DycSe: A Low-Power, Dynamic Reconfiguration Column Streaming-Based Convolution Engine for Resource-Aware Edge AI Accelerators

J. Low Power Electron. Appl. 2023, 13(1), 21; https://doi.org/10.3390/jlpea13010021
by Weison Lin *, Yajun Zhu and Tughrul Arslan
Reviewer 1:
Reviewer 2: Anonymous
Reviewer 3: Anonymous
J. Low Power Electron. Appl. 2023, 13(1), 21; https://doi.org/10.3390/jlpea13010021
Submission received: 9 January 2023 / Revised: 7 March 2023 / Accepted: 9 March 2023 / Published: 16 March 2023
(This article belongs to the Special Issue Low-Power Computation at the Edge)

Round 1

Reviewer 1 Report

This paper is practical for Edge AI Accelerators (from [5], [6]) but I have the flowing comments.

1. This paper combined the authors’ prior works [5] & [6] with more explanations and several scaled DrCSC design outcomes. However, there seemed to be no new or enhanced design/method contents in this work for the journal paper. (The extensions of conference papers should be enough for journal submission.)

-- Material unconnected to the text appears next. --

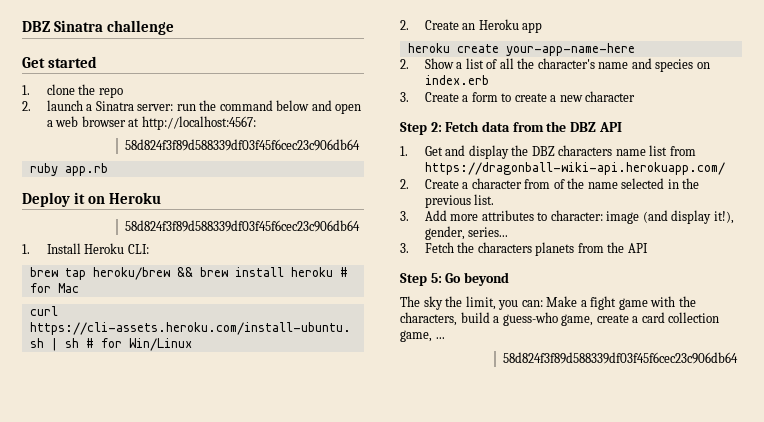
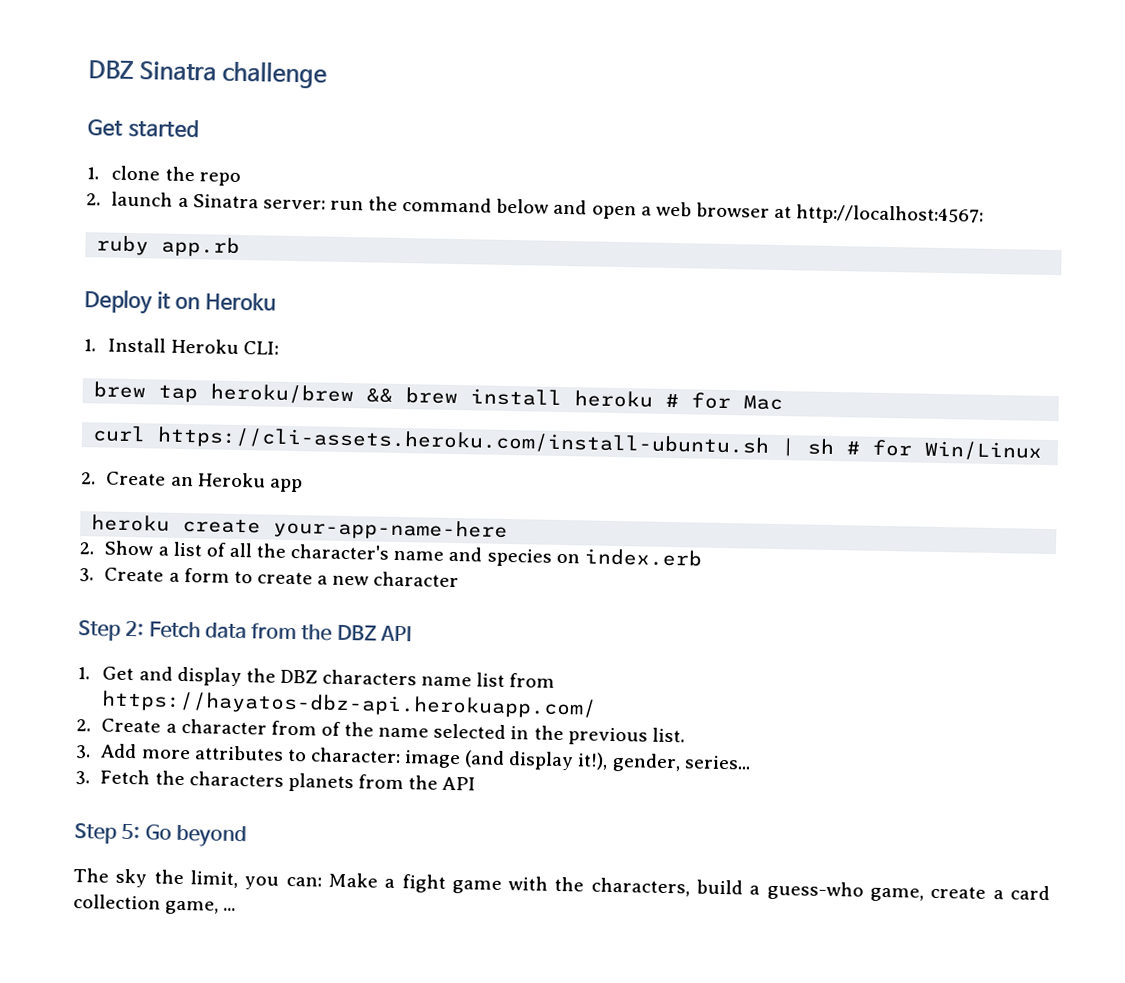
[124,139,360,151] // 58d824f3f89d588339df03f45f6cec23c906db64 -> (985, 215) none
[124,220,360,232] // 58d824f3f89d588339df03f45f6cec23c906db64 -> (277, 302) none
[424,162,725,175] https://dragonball-wiki-api.herokuapp.com/ -> [101,690,598,719] https://hayatos-dbz-api.herokuapp.com/
[502,352,738,364] // 58d824f3f89d588339df03f45f6cec23c906db64 -> (237, 909) none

2.    There were several arts for weight/data mapping works (e.g., “Efficient Mobile Implementation of A CNN-based Object Recognition System ” (ACM), “VW-SDK: Efficient Convolutional Weight Mapping Using Variable Windows for Processing-In-Memory Architectures” (DATE)), the only comparison or discussion for [7] were too weak in a journal paper.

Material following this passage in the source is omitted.